By Keith Idec

David Lemieux delivered a highlight-reel knockout Saturday night, but the former middleweight champion’s dramatic victory over Curtis Stevens didn’t deliver great ratings.

According to figures released by Nielsen Media Research, the Lemieux-Stevens fight drew a peak audience of 672,000 viewers for HBO on Saturday night. An average of 606,000 viewers watched Lemieux-Stevens, which ended in the third round when Montreal’s Lemieux’s picture-perfect left hook knocked Brooklyn’s Stevens unconscious at Turning Stone Resort Casino in Verona, New York.

The ratings, while lower than normal for an HBO boxing broadcast, likely were lower because the main event started late in the eastern time zone (12:05 a.m. ET) and because the opener of the “Boxing After Dark” doubleheader was a boring bout that failed to build an audience.

That first fight – Yuriorkis Gamboa’s mundane 10-round, unanimous-decision win against Rene Alvarado – averaged 459,000 viewers and peaked at 524,000. The Cuban-born Gamboa, a former title-holder in three divisions, didn’t let his hands go during much of that lightweight fight and seemed content to coast to a points victory over Nicaragua’s Alvarado.

The main event of Saturday’s show, just the second live boxing broadcast for HBO in 2017, did out-perform the first doubleheader HBO televised this year.

The main event of that “first Boxing After Dark” broadcast – Miguel Berchelt’s bloody, brutal 11th-round technical knockout of fellow Mexican Francisco Vargas – attracted a peak audience of 549,000 viewers and averaged 497,000 viewers January 28 from Indio, California.
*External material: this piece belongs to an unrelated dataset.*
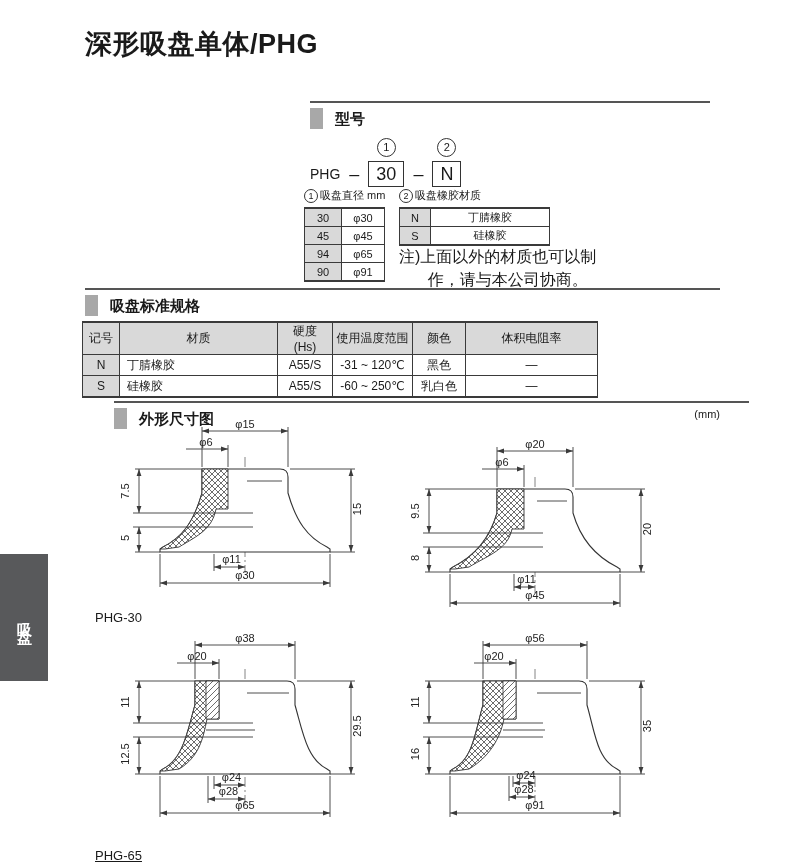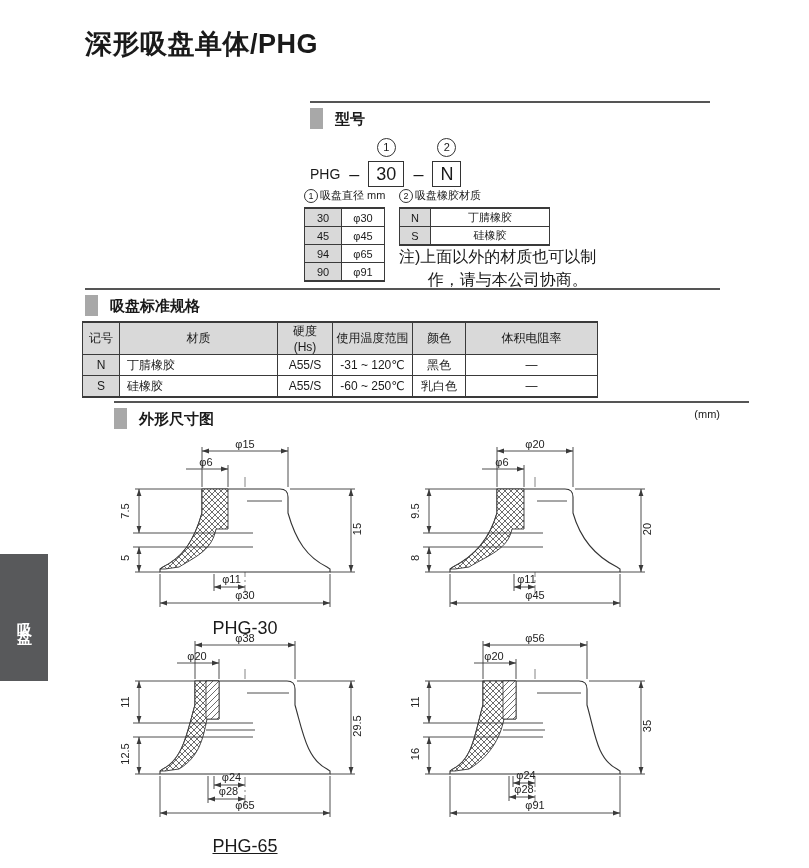"φ15" #d0 { top: 437px -> 417px }
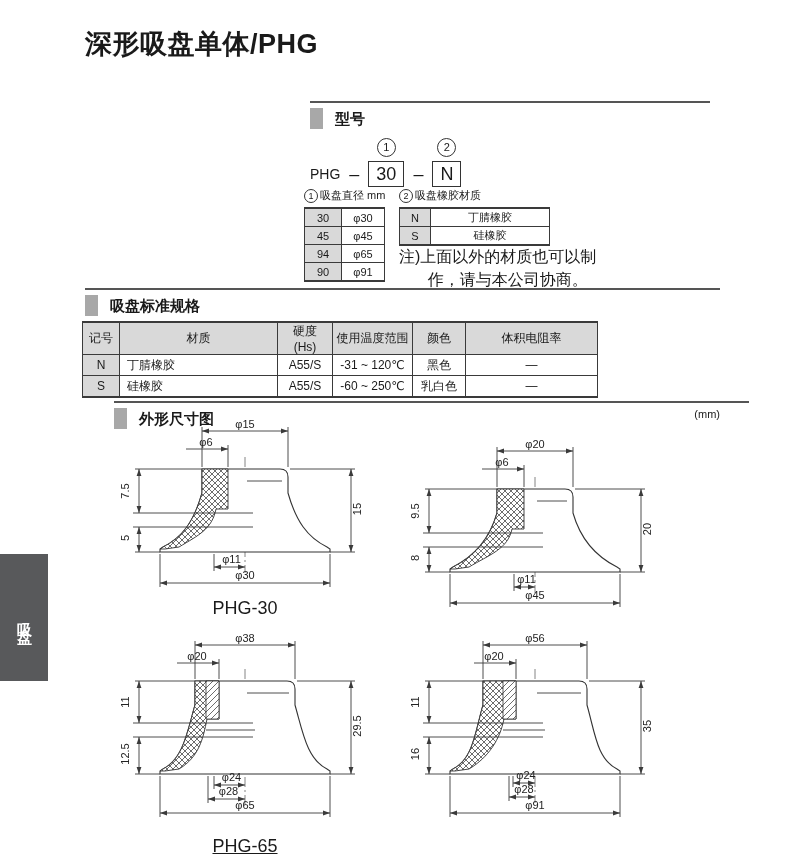"PHG-30" .draw-label { font-size: 18px -> 13px; margin-top: 5px -> 17px; text-align: center -> left }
The peak audience for HBO’s entire telecast that night was the 561,000 viewers that tuned in to watch at least some of a super featherweight fight Japan’s Takashi Miura won by 12th-round knockout against Mexico’s Miguel Roman.

The Berchelt-Vargas viewership was impacted because Showtime televised the Leo Santa Cruz-Carl Frampton rematch at the same time January 28 from Las Vegas. The highly anticipated Santa Cruz-Frampton rematch, which Santa Cruz won by majority decision, drew enough viewers (peak: 643,000; average: 587,000) to give Showtime a rare ratings victory over HBO when the premium-cable competitors have offered boxing broadcasts simultaneously.